By all odds, the most important base ball game of the season takes place this afternoon at the Grand Avenue Park. The contestants are to be the representative nines of Chicago and St. Louis, each engaged with the avowed purpose of carrying off the Centennial whip-pennant. The result of this game will, in a great measure, determine the question whether St. Louis is capable of giving Chicago a close race for first place or not. Our reverses in Cincinnati, and the result of the game in Louisville yesterday, coupled with the White Stocking triumphs in those villages, would seem to indicate that Chicago has much the strongest team, but such, in reality, is not the case.

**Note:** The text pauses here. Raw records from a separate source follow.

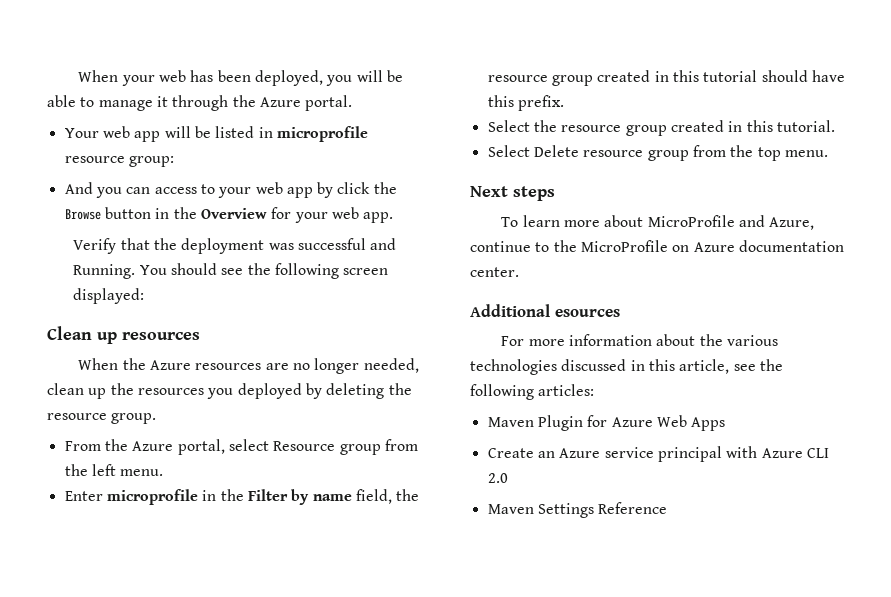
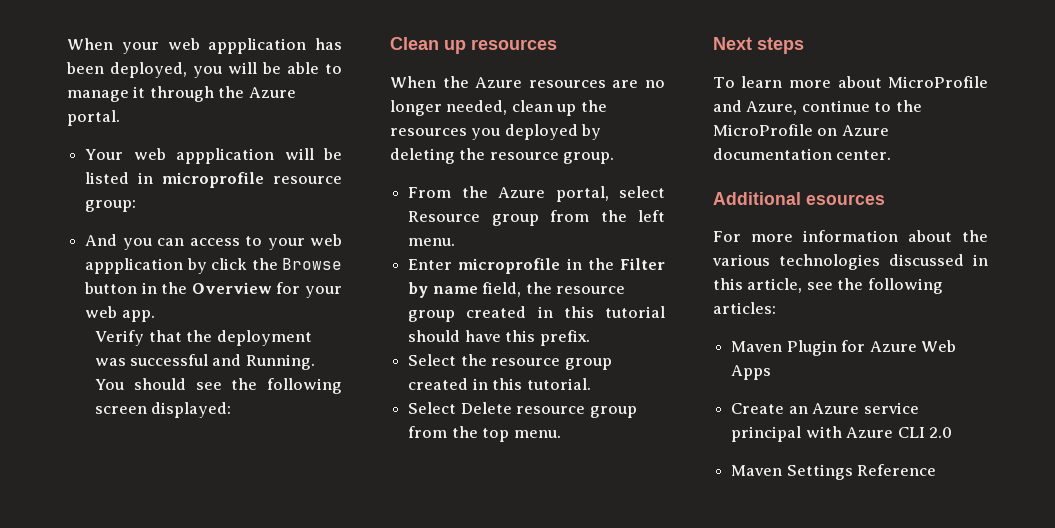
- When your web has been deployed, you will be able to manage it through the Azure portal.
+ When your web appplication has been deployed, you will be able to manage it through the Azure portal.
- Your web app will be listed in microprofile resource group:
+ Your web appplication will be listed in microprofile resource group:
- And you can access to your web app by click the Browse button in the Overview for your web app.
+ And you can access to your web appplication by click the Browse button in the Overview for your web app.

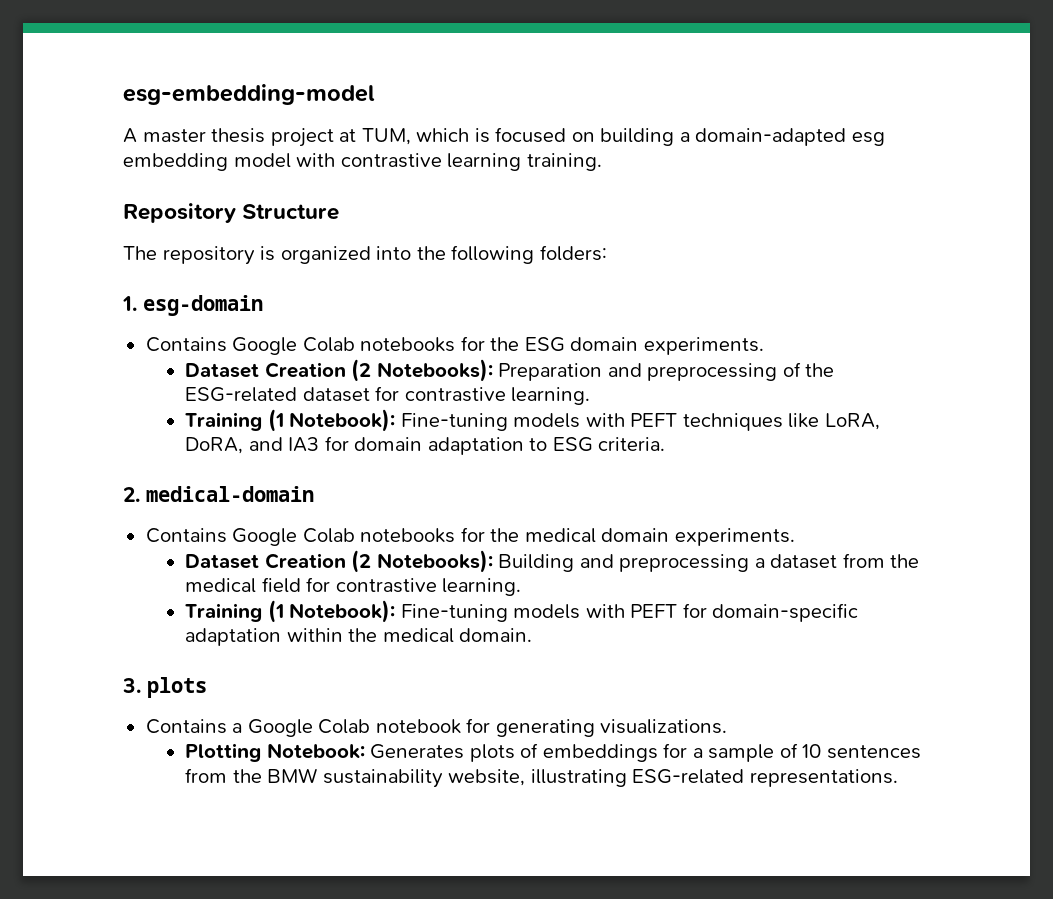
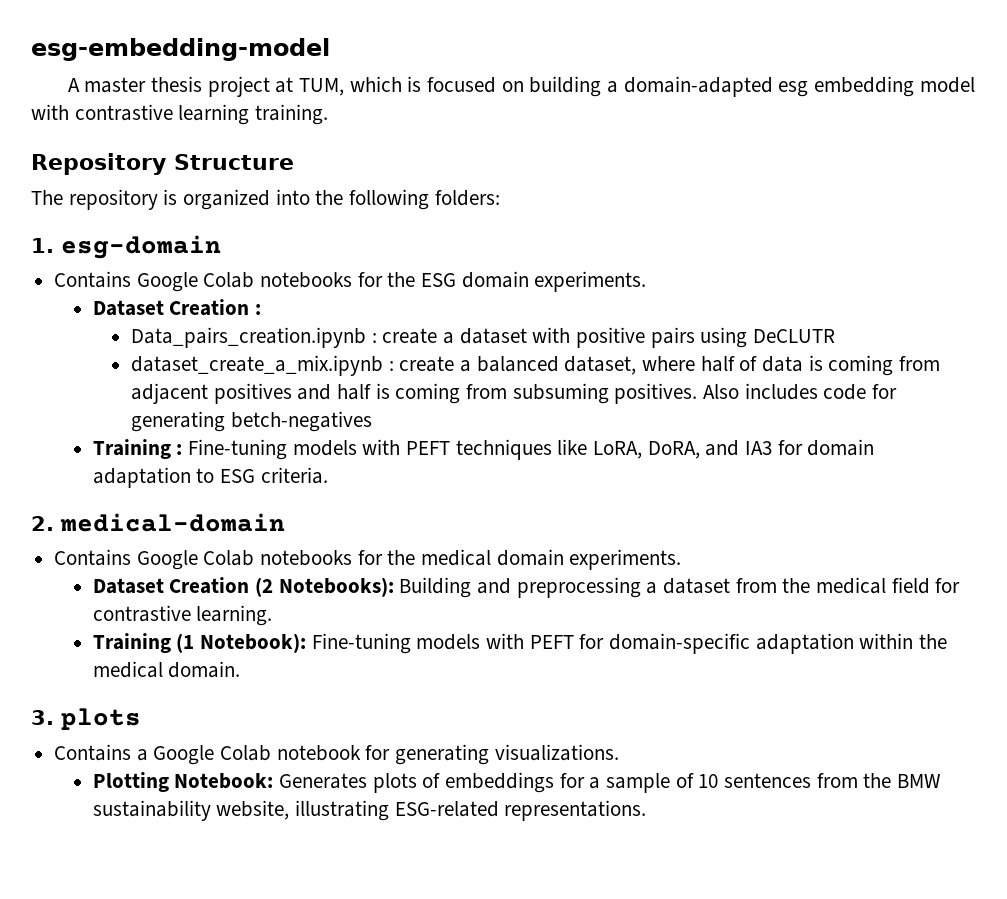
- Dataset Creation (2 Notebooks): Preparation and preprocessing of the ESG-related dataset for contrastive learning.
- Training (1 Notebook): Fine-tuning models with PEFT techniques like LoRA, DoRA, and IA3 for domain adaptation to ESG criteria.
+ Dataset Creation :
+ Data_pairs_creation.ipynb : create a dataset with positive pairs using DeCLUTR
+ dataset_create_a_mix.ipynb : create a balanced dataset, where half of data is coming from adjacent positives and half is coming from subsuming positives. Also includes code for generating betch-negatives
+ Training : Fine-tuning models with PEFT techniques like LoRA, DoRA, and IA3 for domain adaptation to ESG criteria.

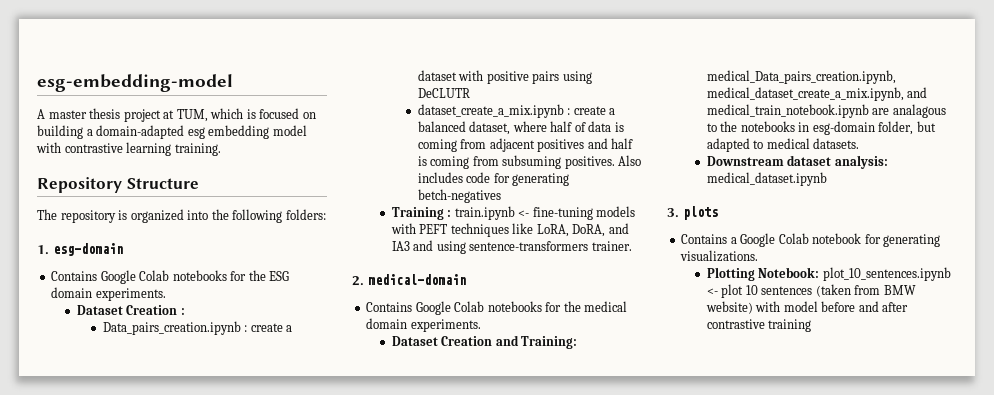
- Training : Fine-tuning models with PEFT techniques like LoRA, DoRA, and IA3 for domain adaptation to ESG criteria.
+ Training : train.ipynb <- fine-tuning models with PEFT techniques like LoRA, DoRA, and IA3 and using sentence-transformers trainer.
- Dataset Creation (2 Notebooks): Building and preprocessing a dataset from the medical field for contrastive learning.
- Training (1 Notebook): Fine-tuning models with PEFT for domain-specific adaptation within the medical domain.
+ Dataset Creation and Training: medical_Data_pairs_creation.ipynb, medical_dataset_create_a_mix.ipynb, and medical_train_notebook.ipynb are analagous to the notebooks in esg-domain folder, but adapted to medical datasets.
+ Downstream dataset analysis: medical_dataset.ipynb
- Plotting Notebook: Generates plots of embeddings for a sample of 10 sentences from the BMW sustainability website, illustrating ESG-related representations.
+ Plotting Notebook: plot_10_sentences.ipynb <- plot 10 sentences (taken from BMW website) with model before and after contrastive training

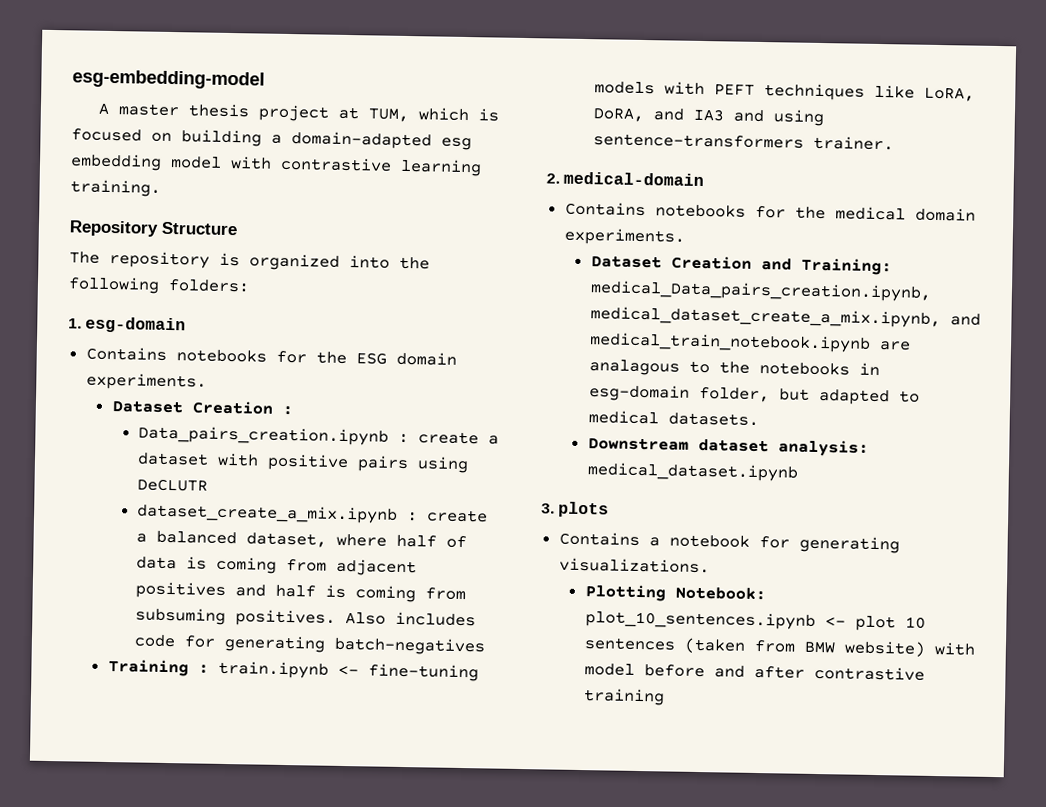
- Contains Google Colab notebooks for the ESG domain experiments.
+ Contains notebooks for the ESG domain experiments.
- Also includes code for generating betch-negatives
+ Also includes code for generating batch-negatives
- Contains Google Colab notebooks for the medical domain experiments.
+ Contains notebooks for the medical domain experiments.
- Contains a Google Colab notebook for generating visualizations.
+ Contains a notebook for generating visualizations.

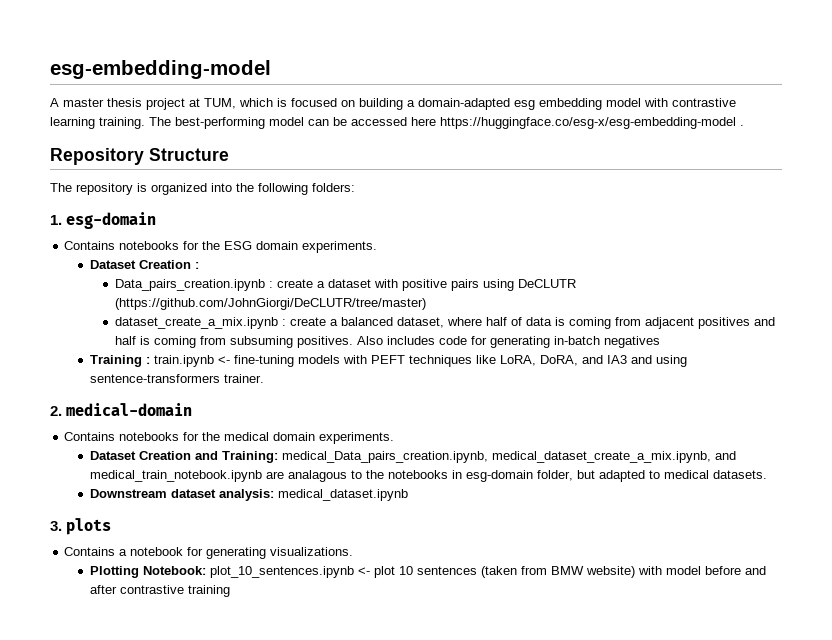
+ The best-performing model can be accessed here https://huggingface.co/esg-x/esg-embedding-model .
- Data_pairs_creation.ipynb : create a dataset with positive pairs using DeCLUTR
+ Data_pairs_creation.ipynb : create a dataset with positive pairs using DeCLUTR (https://github.com/JohnGiorgi/DeCLUTR/tree/master)
- Also includes code for generating batch-negatives
+ Also includes code for generating in-batch negatives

Individually, the Browns are stronger in the field than the Whites; but at the bat, they have thus far fallen lamentable behind the. "Show me batters, and I can call winners," said a delighted sport, as he witnessed the little Red Stockings thumping McSorley's twisters all over the field the other day, and this remark is applicable to the game which takes place to-day. The Browns are noted for their fine fielding, and if they can only be induced to go in for line hits and hot bounders, instead of showy flies to the outfielders, their chances to win are exceedingly favorable. The fact that they have been defeated in Cincinnati and Louisville, has not caused their friends to lose confidence in them in the least. They deserve no censure. The games have probably been lost on their merits. Ill-luck, doubtless, contributed its share to the result. Fortune, ever fickle, may change, and should it do so to-day, great will be the rejoicing thereat. It should be borne in mind that all clubs have their streaks of luck, both good and bad, and that players who curse the latter the most are always the last to acknowledge kind treatment by the fickle goddess.-St. Louis Globe-Democrat, May 4, 1876
I like the quote "Show me batters, and I can call winners." It's not any more true than "Ninety percent of the game is pitching" but after watching the Cardinals stop hitting during the last month of the season and then crashing and burning in the playoffs, it rings true with me and I think it deserves to enter the pantheon of great baseball quotes.
Of course, the truest baseball statement ever made is that good pitching always stops good hitting and vice versa. Casey Stengel was a wise man.